CADA QUINCE DÍAS
Para mí es algo novedoso, pues como ya he comentado en algún momento de este caleidoscopio vital, no he tenido por costumbre almorzar, salvo cuando la ocasión así lo ha requerido.
Espero con especial interés la cita quincenal. No diré que lo de menos es el alimento ingerido para dar contenido al almuerzo, siempre memorable y delicioso, pero lo que realmente me encanta es el encuentro. Aunque nos vemos un día a la semana para ensayar, rara vez tenemos tiempo para conversar. Cuando acabamos el ensayo, el que no tiene nietos que cuidar, tiene coro, yoga, piano u otro quehacer ineludible. Por eso, el almuerzo quincenal de los miércoles se ha convertido para mí en ese recreo dónde conocer más a fondo a mis entrañables compañeros de reparto.
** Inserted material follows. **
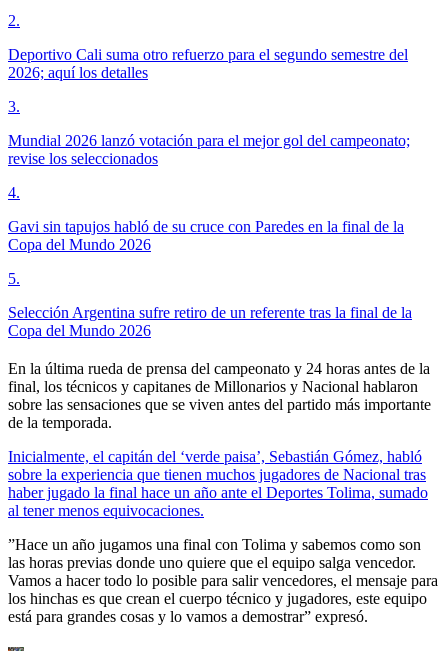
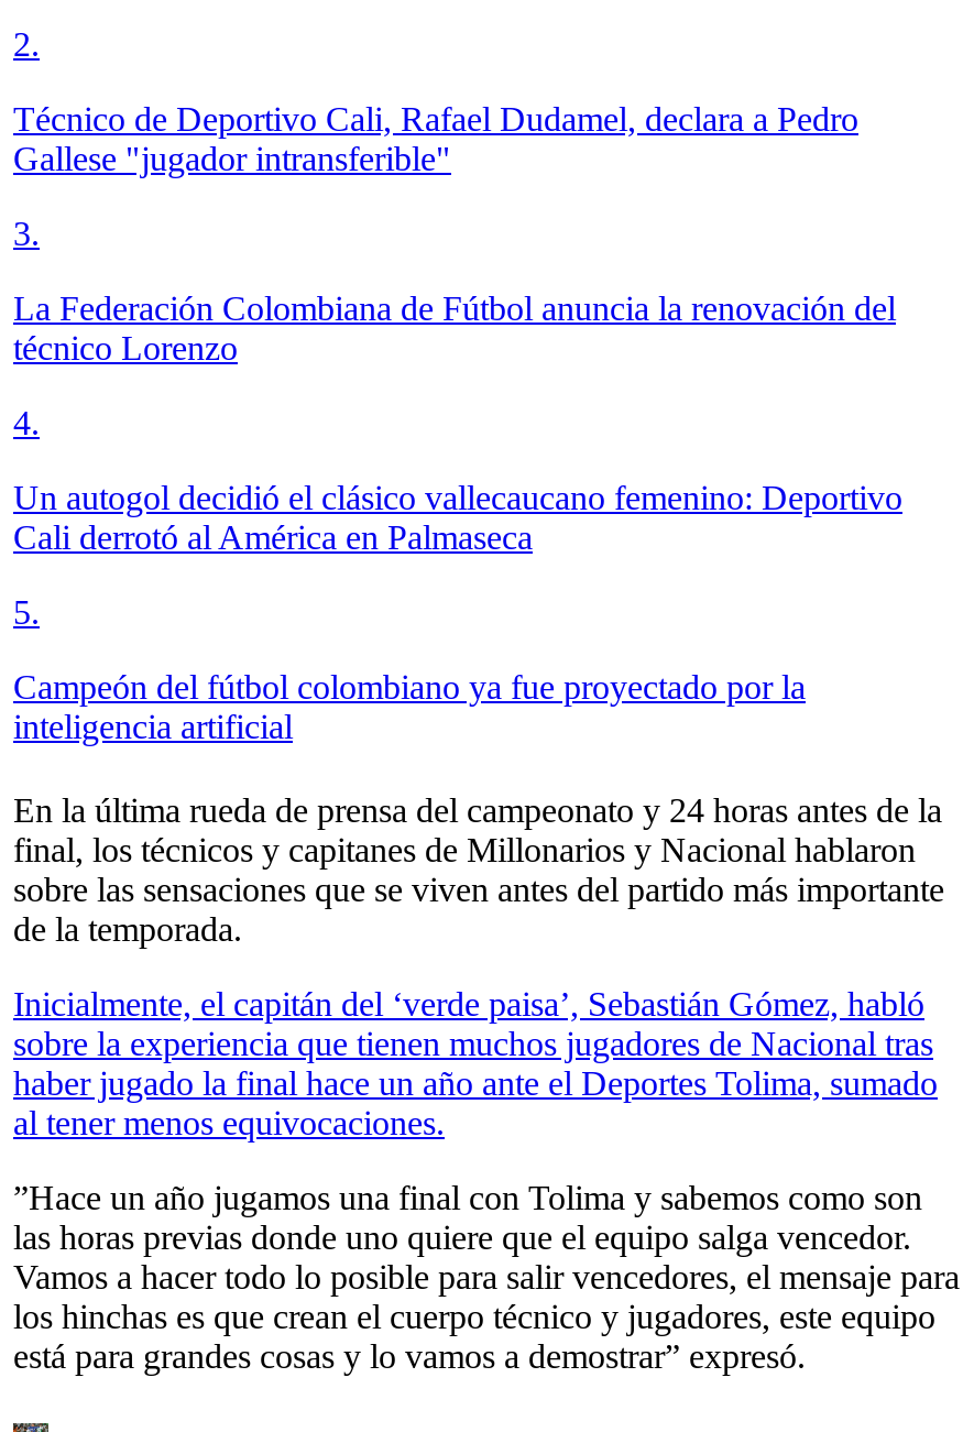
[8,46,408,81] Deportivo Cali suma otro refuerzo para el segundo semestre del | 2026; aquí los detalles -> [13,100,858,177] Técnico de Deportivo Cali, Rafael Dudamel, declara a Pedro | Gallese "jugador intransferible"
[8,132,410,167] Mundial 2026 lanzó votación para el mejor gol del campeonato; | revise los seleccionados -> [13,290,896,367] La Federación Colombiana de Fútbol anuncia la renovación del | técnico Lorenzo
[8,218,404,253] Gavi sin tapujos habló de su cruce con Paredes en la final de la | Copa del Mundo 2026 -> [13,479,902,556] Un autogol decidió el clásico vallecaucano femenino: Deportivo | Cali derrotó al América en Palmaseca
[8,304,412,339] Selección Argentina sufre retiro de un referente tras la final de la | Copa del Mundo 2026 -> [13,668,806,745] Campeón del fútbol colombiano ya fue proyectado por la | inteligencia artificial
Hablamos de todo un poco. Bueno, de casi todo. Obviamos lo concerniente a la política, pues sabemos que cada uno cojeamos, en este sentido, de distinto pie. No es que esté pactado, ni mucho menos. Es el sentido común quien nos lo dicta. A partir de aquí, dejamos que el corazón y la experiencia hable sobre el palo que haya que tocar: viajes, aquella juventud, lugares comunes qué recordar, gastronomía, hijos, ciudad, costumbres personales, anécdotas, ilusiones, deseos... y todo, con la sonrisa puesta en la boca, cuando las cosas del comer no nos lo impiden.
Nos sentimos relajados, y a sabiendas de que nada de lo que se pueda comentar va a trascender más allá del plato de huevo frito, patatas y lo que sea. Estos almuerzos me sientan bien. Para mí, todo esto es una novedad, que ha quedado marcada en mi particular calendario de los días felices: un miércoles cada quince días.
Cada almuerzo voy cambiando su contenido. Al huevo y las patatas fritas le sumé en la última ocasión, unas chullas de papada de cerdo. De lujo. Y hasta jugamos al guiñote. Gané. Mañana redonda.